Debía aullar, porque oí el eco de la palabra en el piso mucho después de que la pronunciara.

– Dame tu número de teléfono, Livie -dijo con suavidad-. Dame tu dirección. Hablaré con tu madre. Seguiremos en contacto.

– Pero yo…

– Has de confiar en mí.

– Prométemelo.

– Haré lo que pueda. No será fácil.

Supongo que expuso mi caso lo mejor que supo, pero mi madre siempre había sido la experta en lo tocante a Problemas Familiares. Se mantuvo en sus trece. Dos días más tarde, me envió cincuenta libras dentro de un sobre. Una hoja de papel blanco iba doblada alrededor de los billetes. En ella había escrito «Un hogar es un lugar donde los hijos aprenden a vivir según las normas de los padres. Cuando seas capaz de garantizar que aceptarás nuestras normas, nos lo haces saber. Lágrimas y súplicas de ayuda ya no son suficientes en este momento. Te queremos, cariño. Siempre te querremos». Y eso era todo.

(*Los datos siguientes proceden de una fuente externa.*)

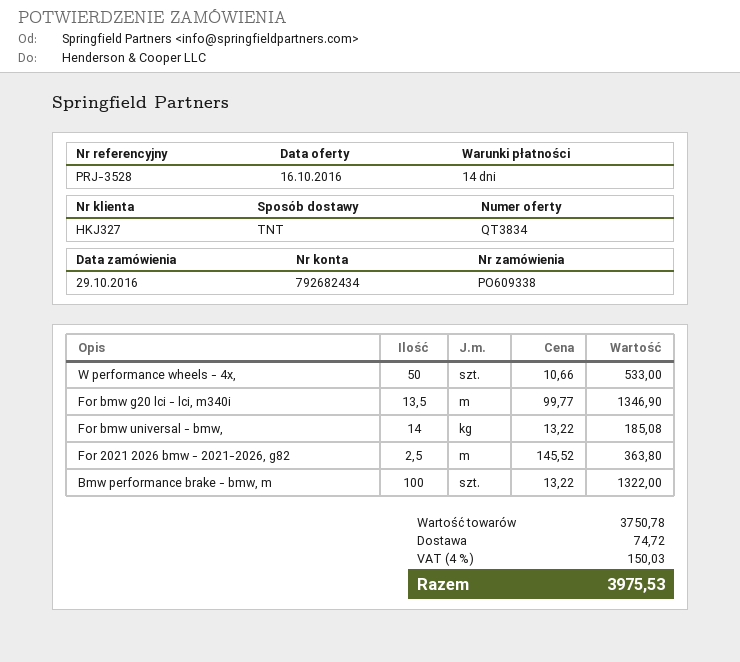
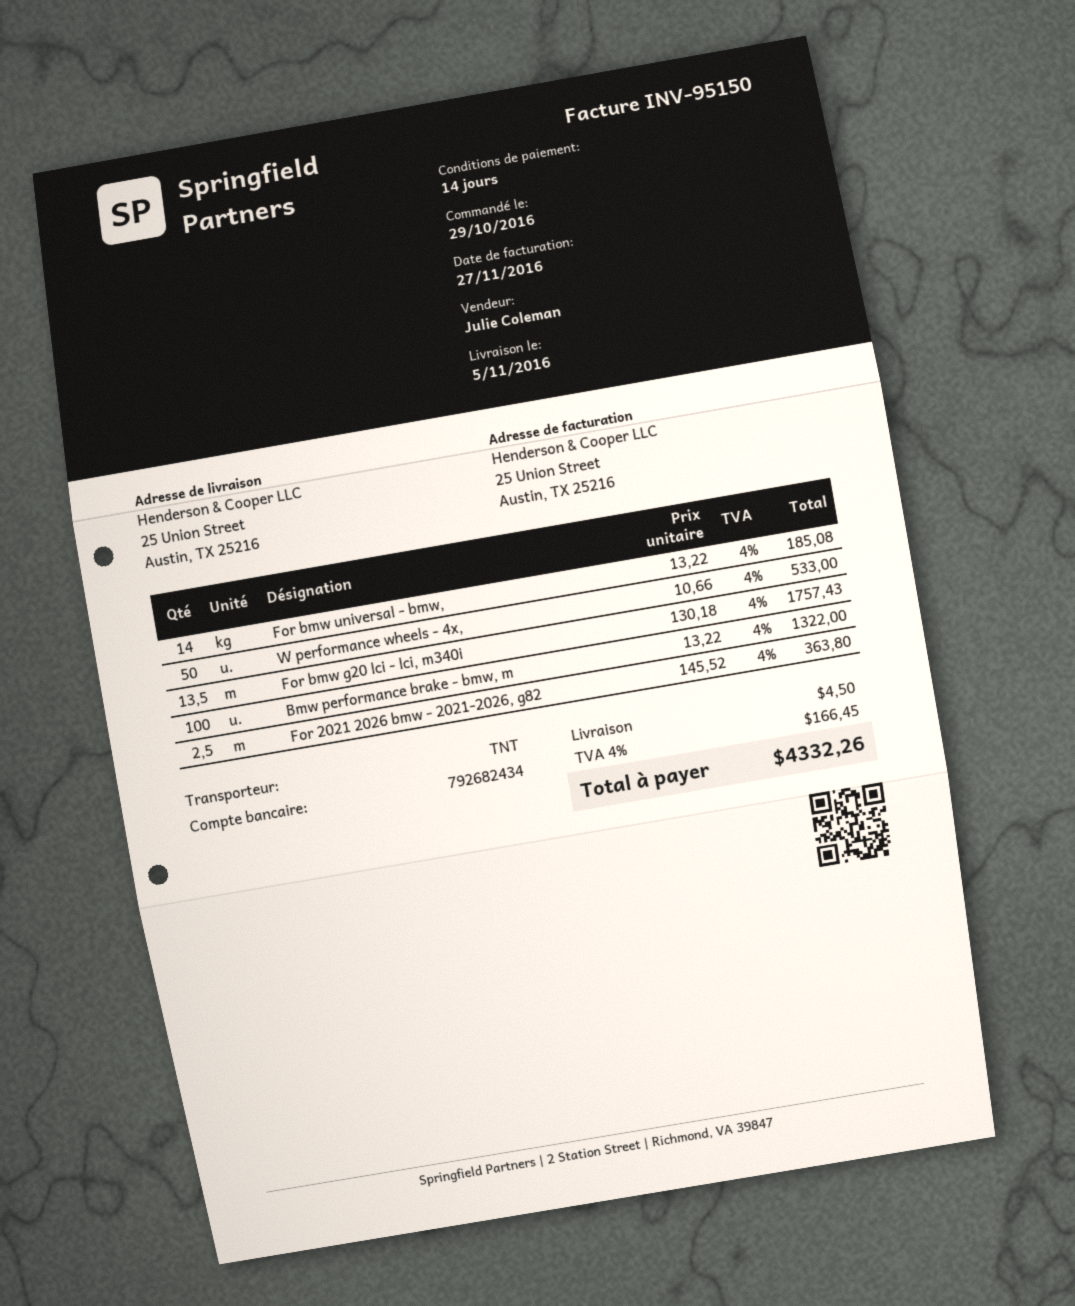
For bmw g20 lci - lci, m340i: 13.5 x 99.77 = 1346.90 -> 13.5 x 130.18 = 1757.43
shipping: 74.72 -> 4.50
tax: 4% = 150.03 -> 4% = 166.45
total: 3975.53 -> 4332.26

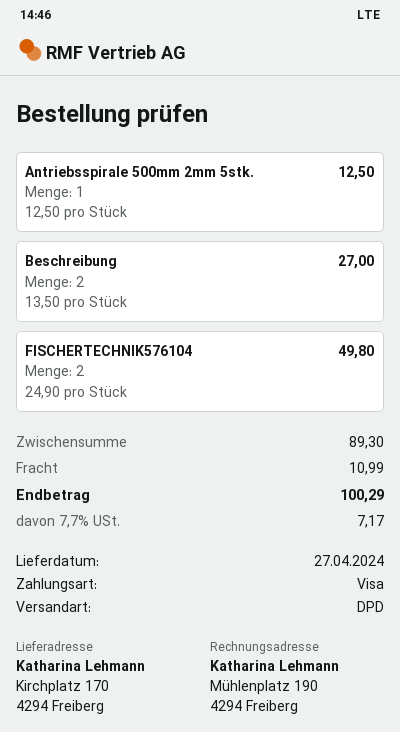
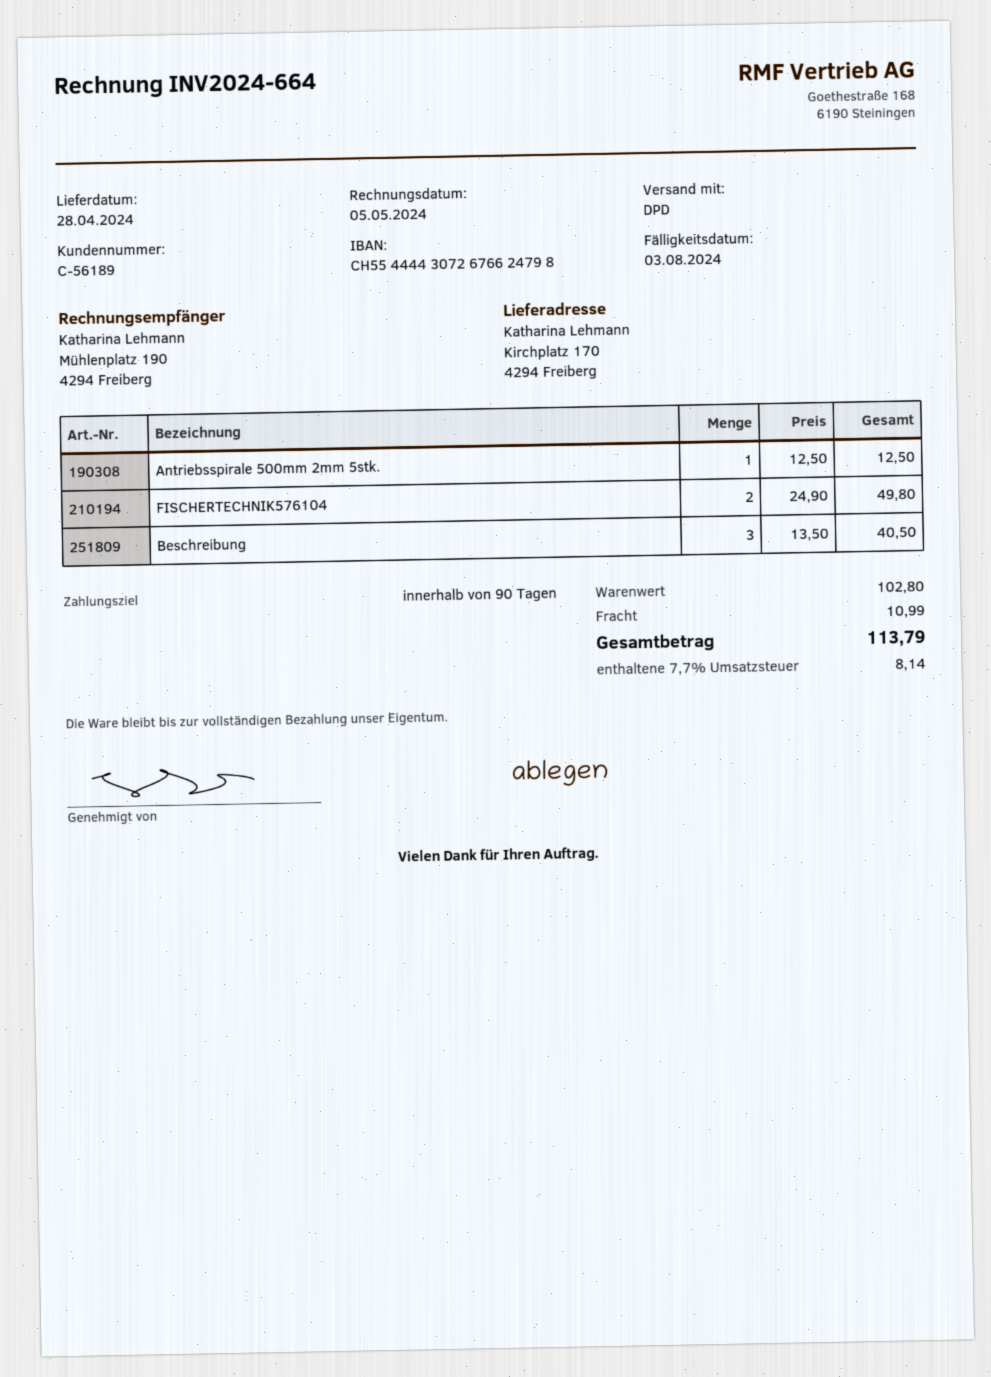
delivery date: 2024-04-27 -> 2024-04-28
Beschreibung: 2 x 13.50 = 27.00 -> 3 x 13.50 = 40.50
subtotal: 89.30 -> 102.80
tax: 7.7% = 7.17 -> 7.7% = 8.14
total: 100.29 -> 113.79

Miriam, pensé. La buena de Miriam. Leí entre las líneas de su perfecta caligrafía. Hablaba de lavarse las manos respecto a los hijos. En lo que a mi madre concernía, yo tenía lo que merecía.

Bien, que se vaya a la mierda, pensé. Le deseé todas las maldiciones que se me ocurrieron. Todas las enfermedades, todas las desventuras, todas las desdichas. Si se regodeaba en mi desgracia, yo me regodearía aún más en la suya.

El desenlace de la situación no deja de ser irónico.